===== RECORDS TO USE =====
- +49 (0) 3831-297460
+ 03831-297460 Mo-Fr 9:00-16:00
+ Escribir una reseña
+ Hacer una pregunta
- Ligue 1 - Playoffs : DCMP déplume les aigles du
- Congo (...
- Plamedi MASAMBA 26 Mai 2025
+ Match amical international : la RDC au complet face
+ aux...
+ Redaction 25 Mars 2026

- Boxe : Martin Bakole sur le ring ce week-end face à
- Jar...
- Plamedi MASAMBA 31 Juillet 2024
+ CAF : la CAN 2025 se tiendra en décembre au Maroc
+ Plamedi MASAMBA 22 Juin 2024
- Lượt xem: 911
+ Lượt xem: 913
=====
Include the first line of the listing, the line with "- Plamedi MASAMBA 31 Juillet 2024", and every line between them, each repeated exactly, and output only those.

EXPECTED ANSWER
- +49 (0) 3831-297460
+ 03831-297460 Mo-Fr 9:00-16:00
+ Escribir una reseña
+ Hacer una pregunta
- Ligue 1 - Playoffs : DCMP déplume les aigles du
- Congo (...
- Plamedi MASAMBA 26 Mai 2025
+ Match amical international : la RDC au complet face
+ aux...
+ Redaction 25 Mars 2026

- Boxe : Martin Bakole sur le ring ce week-end face à
- Jar...
- Plamedi MASAMBA 31 Juillet 2024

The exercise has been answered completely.